What the task requires ->
Within this listing, how many lines include the word "align"? Only the number should be given.

[Dataset extract — start]

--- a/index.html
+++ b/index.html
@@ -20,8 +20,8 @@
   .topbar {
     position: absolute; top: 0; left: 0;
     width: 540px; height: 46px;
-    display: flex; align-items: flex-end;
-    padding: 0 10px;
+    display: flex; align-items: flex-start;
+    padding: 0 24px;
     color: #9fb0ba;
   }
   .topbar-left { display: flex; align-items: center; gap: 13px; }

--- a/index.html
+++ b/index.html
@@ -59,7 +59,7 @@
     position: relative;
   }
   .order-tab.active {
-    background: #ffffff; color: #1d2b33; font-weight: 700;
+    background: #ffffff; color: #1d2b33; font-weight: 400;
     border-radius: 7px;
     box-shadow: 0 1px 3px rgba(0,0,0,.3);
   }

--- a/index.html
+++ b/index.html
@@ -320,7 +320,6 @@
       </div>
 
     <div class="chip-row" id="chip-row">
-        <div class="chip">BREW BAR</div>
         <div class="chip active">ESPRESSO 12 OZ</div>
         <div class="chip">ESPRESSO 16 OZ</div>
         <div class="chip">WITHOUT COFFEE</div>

[Dataset extract — finish]
[Dataset extract — start]

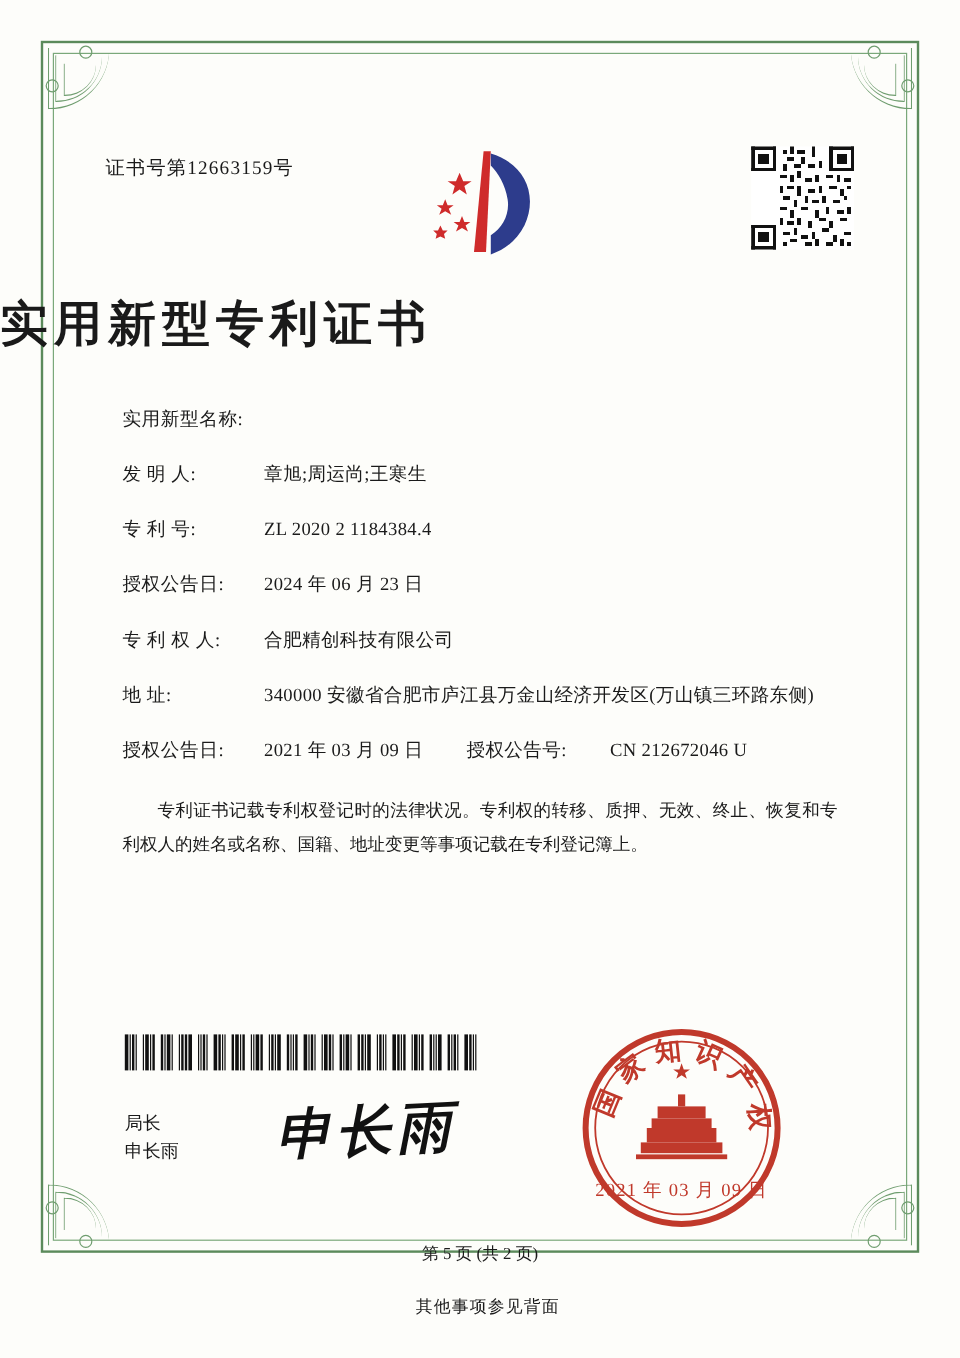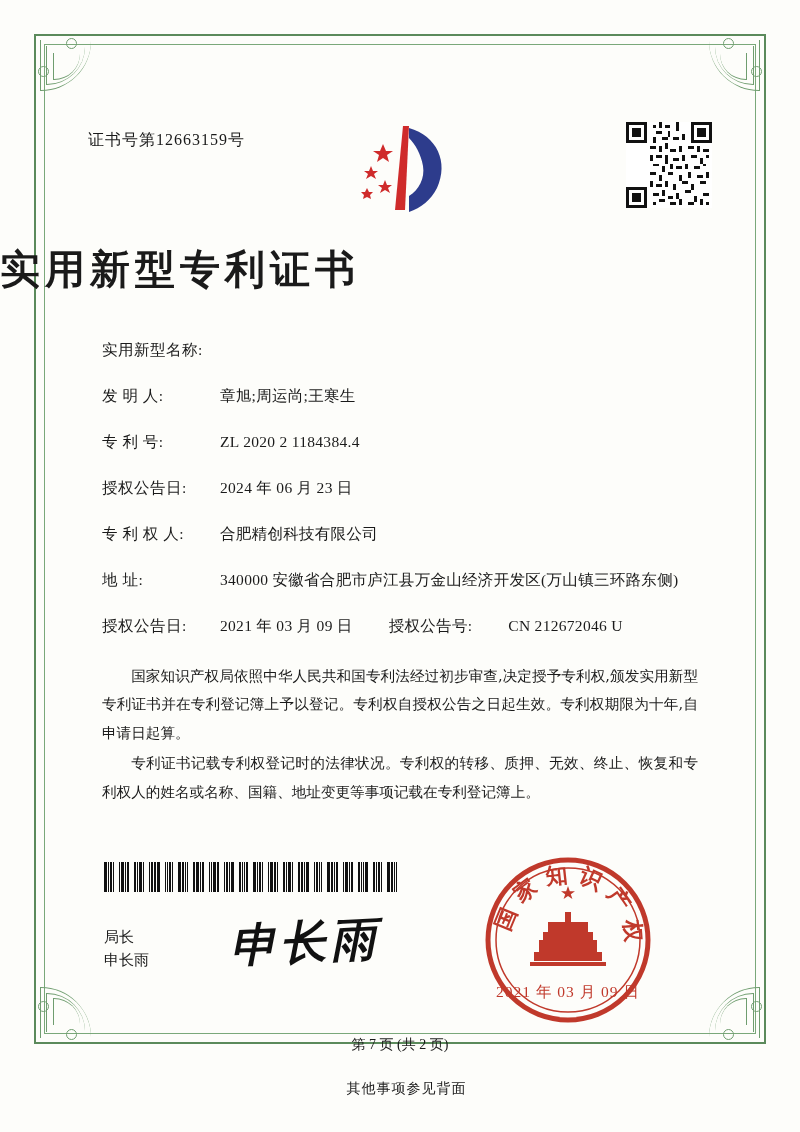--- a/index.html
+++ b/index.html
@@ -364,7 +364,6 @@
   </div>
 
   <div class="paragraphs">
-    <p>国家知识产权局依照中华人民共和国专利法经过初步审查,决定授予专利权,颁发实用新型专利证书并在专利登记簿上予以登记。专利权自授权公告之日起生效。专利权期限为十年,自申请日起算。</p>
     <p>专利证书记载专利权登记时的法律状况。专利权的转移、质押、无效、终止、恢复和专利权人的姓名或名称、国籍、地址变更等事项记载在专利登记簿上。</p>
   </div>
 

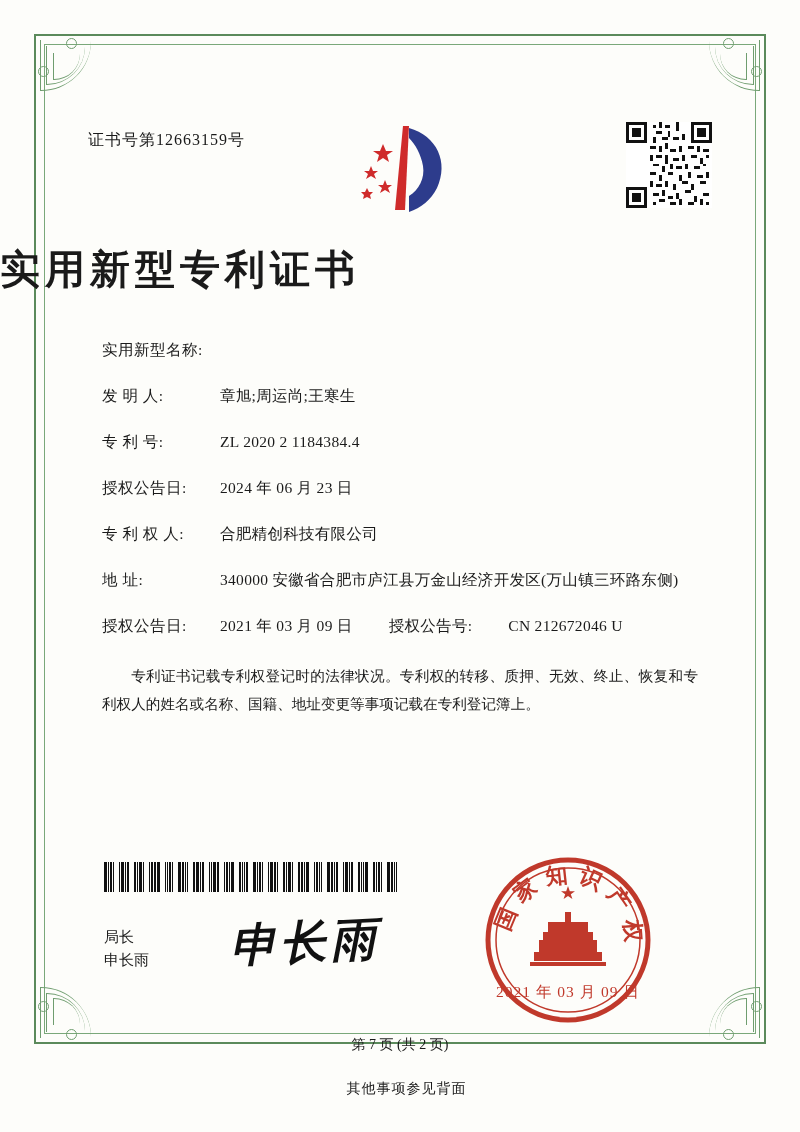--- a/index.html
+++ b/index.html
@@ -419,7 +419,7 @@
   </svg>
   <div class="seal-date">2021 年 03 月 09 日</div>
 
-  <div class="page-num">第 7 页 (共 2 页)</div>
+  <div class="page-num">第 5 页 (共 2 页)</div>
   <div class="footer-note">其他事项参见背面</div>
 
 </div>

[Dataset extract — finish]

Output of the task ->
3